Neste momento, é evidente que os agentes e o SCP não se alinharam na definição dos pressupostos da alienação dos direitos desportivos de Viktor Gyokeres, o que resultou em relações pessoais e institucionais depauperadas devido a uma forte carga emocional negativa — onde sobressaem as ameaças ao SCP e a deceção pela não concretização das expetativas iniciais, ambas por parte dos agentes Hasan Cetinkaya/Kenan Mert e do jogador, o que impactou o processo de decisão do Sporting — e a negociação transformou-se numa luta. A ameaça em negociação é muitas vezes expressa pelo negociador com menos poder, comprometendo a relação, centrando a negociação no acessório e tende a condicionar as concessões da outra parte.
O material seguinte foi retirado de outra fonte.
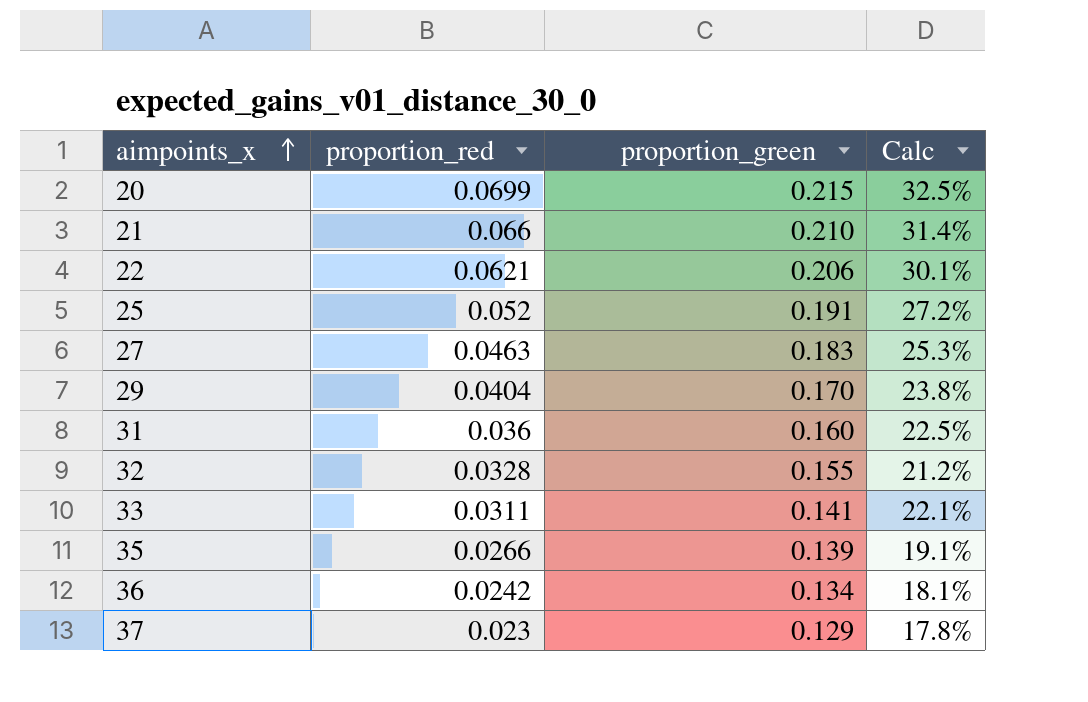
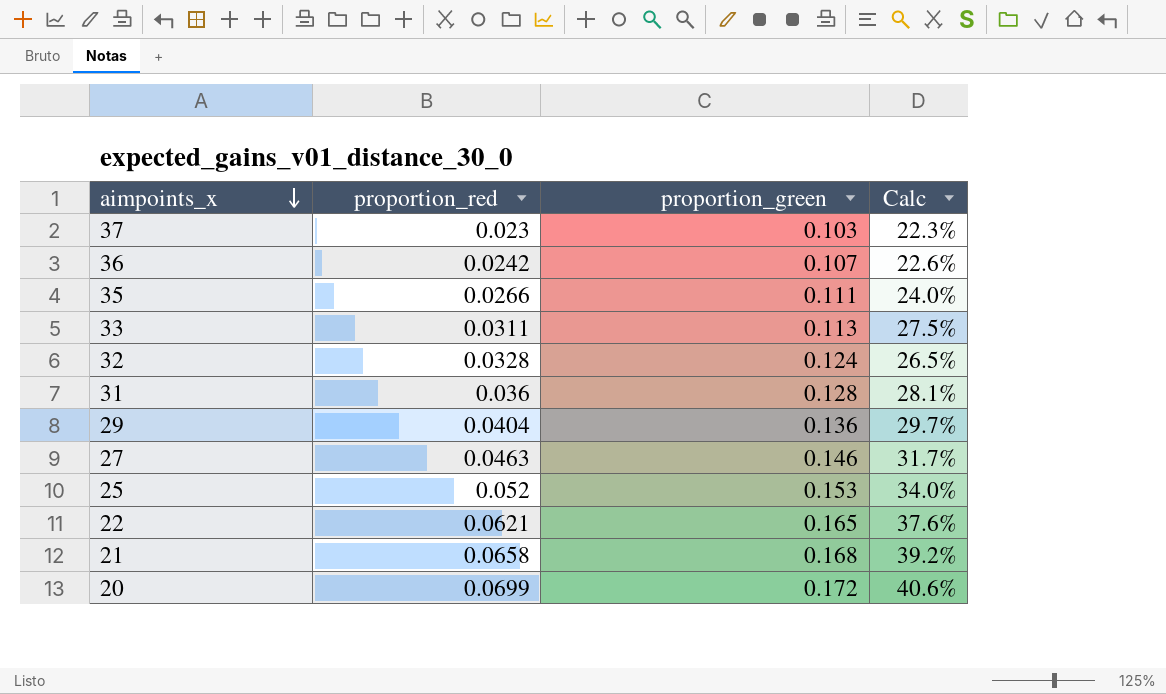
row order: aimpoints_x ascending -> aimpoints_x descending
37 | proportion_green: 0.129 -> 0.103
37 | Calc: 17.8% -> 22.3%
36 | proportion_green: 0.134 -> 0.107
36 | Calc: 18.1% -> 22.6%
35 | proportion_green: 0.139 -> 0.111
35 | Calc: 19.1% -> 24.0%
33 | proportion_green: 0.141 -> 0.113
33 | Calc: 22.1% -> 27.5%
32 | proportion_green: 0.155 -> 0.124
32 | Calc: 21.2% -> 26.5%
31 | proportion_green: 0.160 -> 0.128
31 | Calc: 22.5% -> 28.1%
29 | proportion_green: 0.170 -> 0.136
29 | Calc: 23.8% -> 29.7%
27 | proportion_green: 0.183 -> 0.146
27 | Calc: 25.3% -> 31.7%
25 | proportion_green: 0.191 -> 0.153
25 | Calc: 27.2% -> 34.0%
22 | proportion_green: 0.206 -> 0.165
22 | Calc: 30.1% -> 37.6%
21 | proportion_red: 0.066 -> 0.0658
21 | proportion_green: 0.210 -> 0.168
21 | Calc: 31.4% -> 39.2%
20 | proportion_green: 0.215 -> 0.172
20 | Calc: 32.5% -> 40.6%

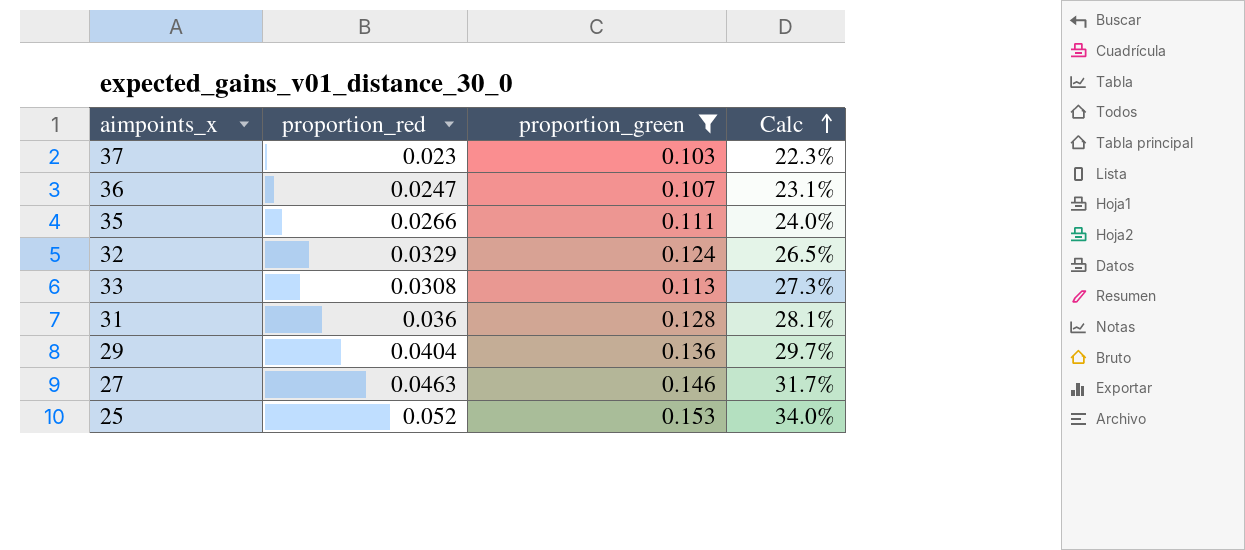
filter: none -> proportion_green <= 0.153
row order: aimpoints_x descending -> Calc ascending
36 | proportion_red: 0.0242 -> 0.0247
36 | Calc: 22.6% -> 23.1%
32 | proportion_red: 0.0328 -> 0.0329
33 | proportion_red: 0.0311 -> 0.0308
33 | Calc: 27.5% -> 27.3%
Como ultrapassar as nocividades das ameaças e voltar à mesa das negociações? Provavelmente o primeiro passo é incentivar as partes a avaliarem o que irá acontecer se não for alcançado um acordo e quais as consequências. O segundo passo é reverem e adaptarem as suas expetativas, comportamento negocial e a negociação recentrar-se em novos interesses preocupando-se desta vez em não perderem o foco e o objetivo para potencializarem o sucesso. Por último, o jogador, os agentes e o SCP perceberem que se mantiverem as posições atuais irão todos perder de diversas formas. O Sporting em termos económicos — compromete uma mais-valia — e desportivos — o balneário provavelmente poderá reagir negativamente ao regresso do Gyokeres, com inerente efeito no desempenho desportivo. No caso do jogador e agentes, ambos terão elevados custos reputacionais e perda de futuros ganhos económicos.
Regressando à pergunta inicial, quem tem realmente o poder numa transferência de direitos desportivos? O caso Gyokeres versus Sporting permite compreender o caráter complexo e multidimensional do processo de transferência de direitos desportivos e como as expetativas, os acontecimentos e os comportamentos emocionais influenciam o desempenho final. O bom resultado da negociação é expresso no cumprimento do objetivo, que só se garante pela capacidade individual das partes e a coordenação e força do todo. Assim, qualquer uma das partes pode ter o poder nas suas mãos desde que esteja alinhada com as outras e o todo seja maior que as partes.
Na verdade, a transferência de direitos é um acordo de partilha de poder baseado numa comunicação aberta, transparência e vontade de encontrar soluções mutuamente benéficas. Logo, os agentes alinham-se com o jogador e angariam o potencial clube comprador partindo das premissas que o clube atual se encontra disponível para a transferência e definiu o valor e condições acessórias. Assim, quando as partes respeitam o papel uma da outra e privilegiam o bem comum, a magia acontece e cria-se valor. Mas quando existem agendas pessoais e os egos inflamam, o caos reina e todos saem a perder.